**Problem requirements**
Your reply should be only the number of lines in the records that contain the word "cryptonit".

**Data for the task**
○ ○ ○ ○ ○ ○ ○

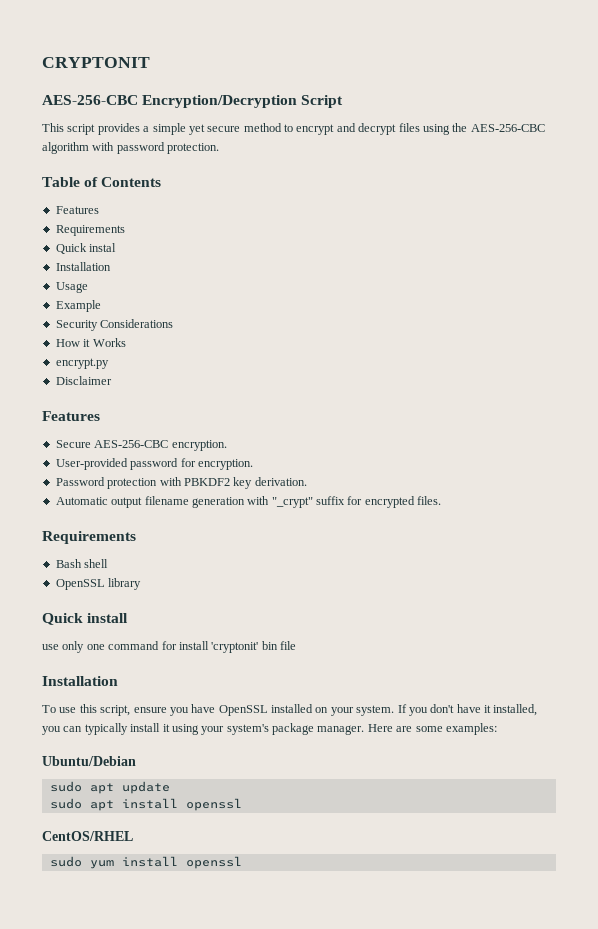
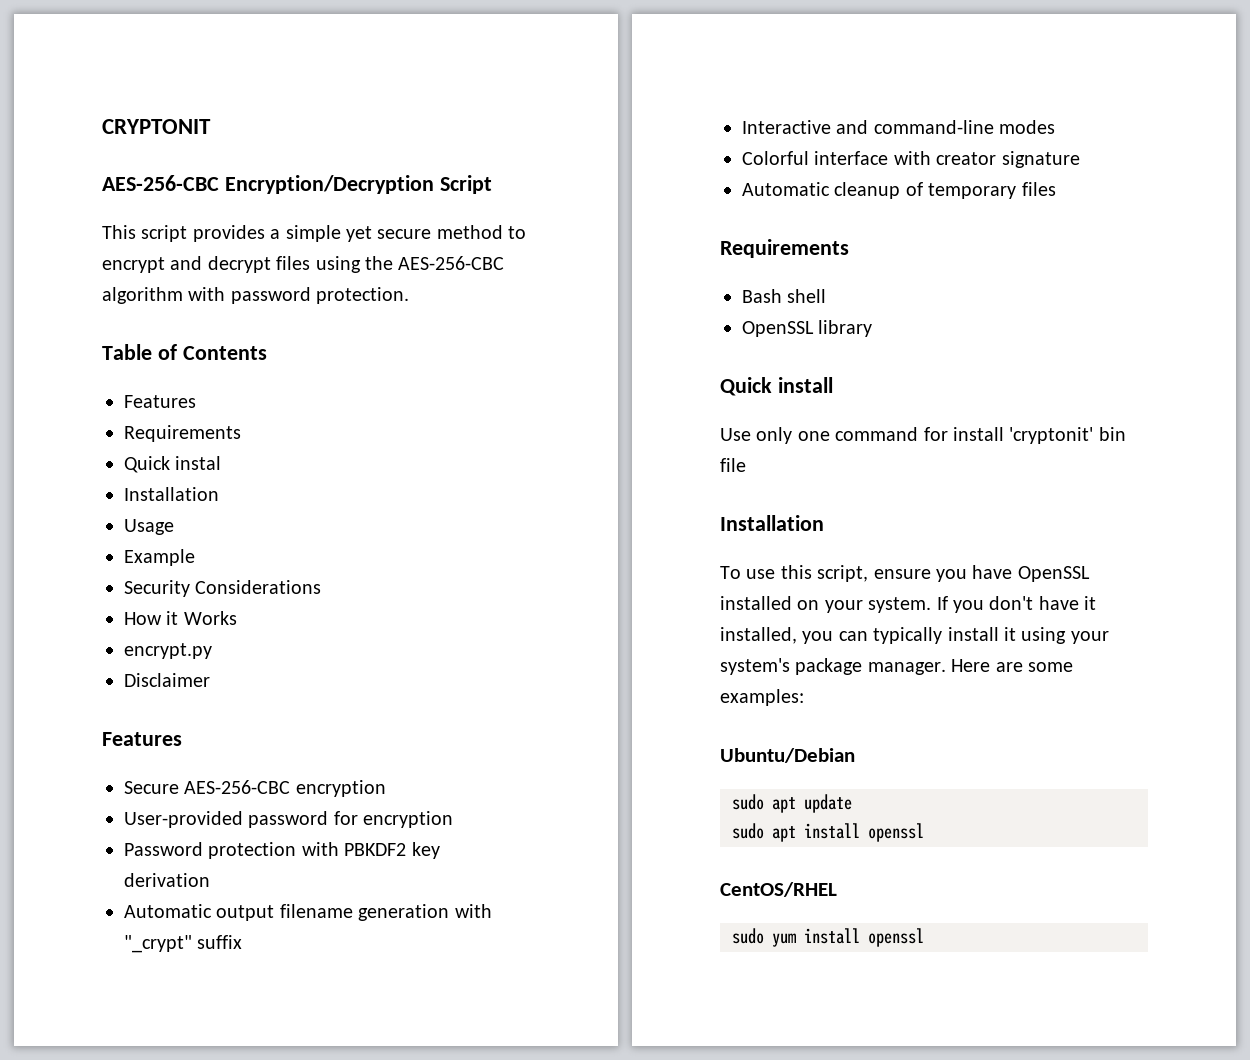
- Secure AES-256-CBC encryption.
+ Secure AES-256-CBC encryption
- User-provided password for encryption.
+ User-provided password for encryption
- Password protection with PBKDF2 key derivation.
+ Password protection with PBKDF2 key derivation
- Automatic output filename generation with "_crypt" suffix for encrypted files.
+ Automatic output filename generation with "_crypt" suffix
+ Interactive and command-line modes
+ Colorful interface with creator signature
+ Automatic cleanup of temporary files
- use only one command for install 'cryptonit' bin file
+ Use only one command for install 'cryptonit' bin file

○ ○ ○ ○ ○ ○ ○

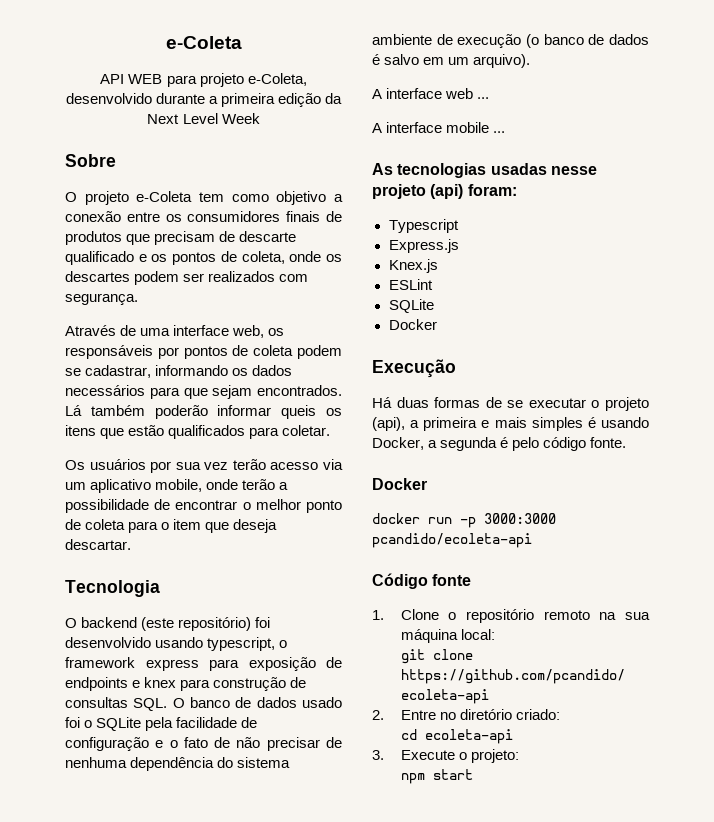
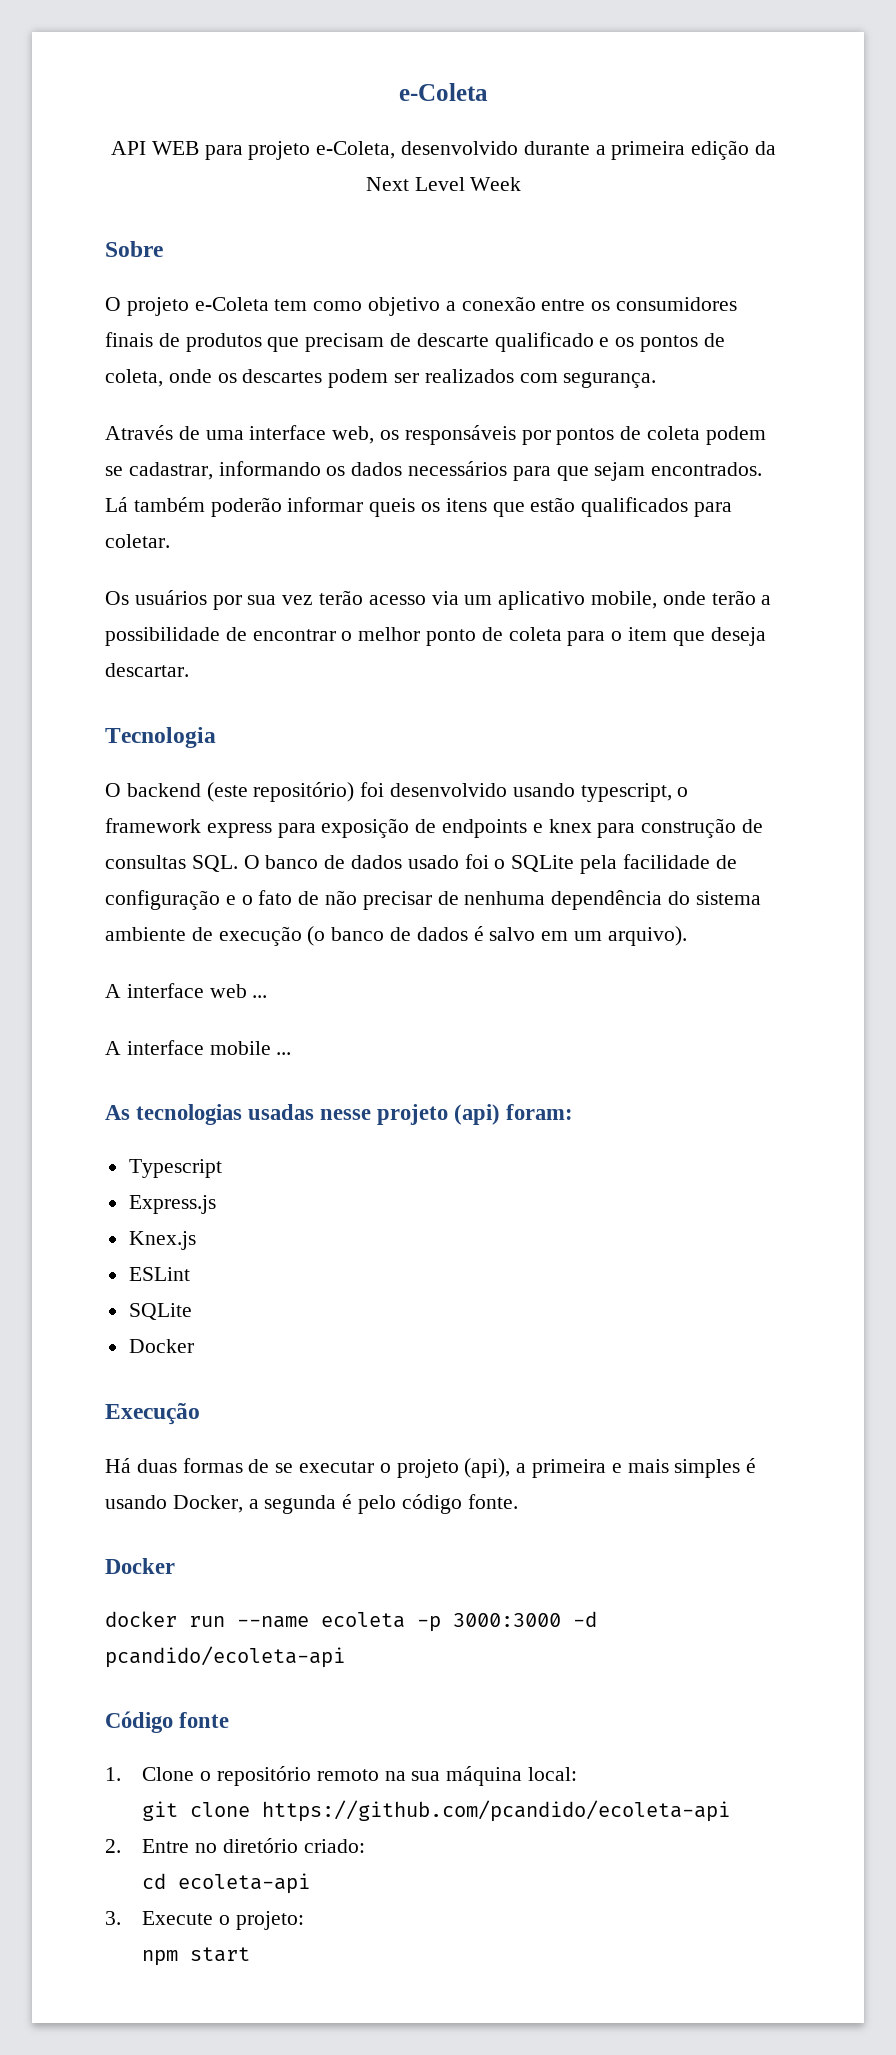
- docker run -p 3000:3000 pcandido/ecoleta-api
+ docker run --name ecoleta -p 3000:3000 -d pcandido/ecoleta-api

○ ○ ○ ○ ○ ○ ○

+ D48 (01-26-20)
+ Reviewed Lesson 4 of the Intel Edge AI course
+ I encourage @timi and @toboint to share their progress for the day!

○ ○ ○ ○ ○ ○ ○

**Result of the task**
2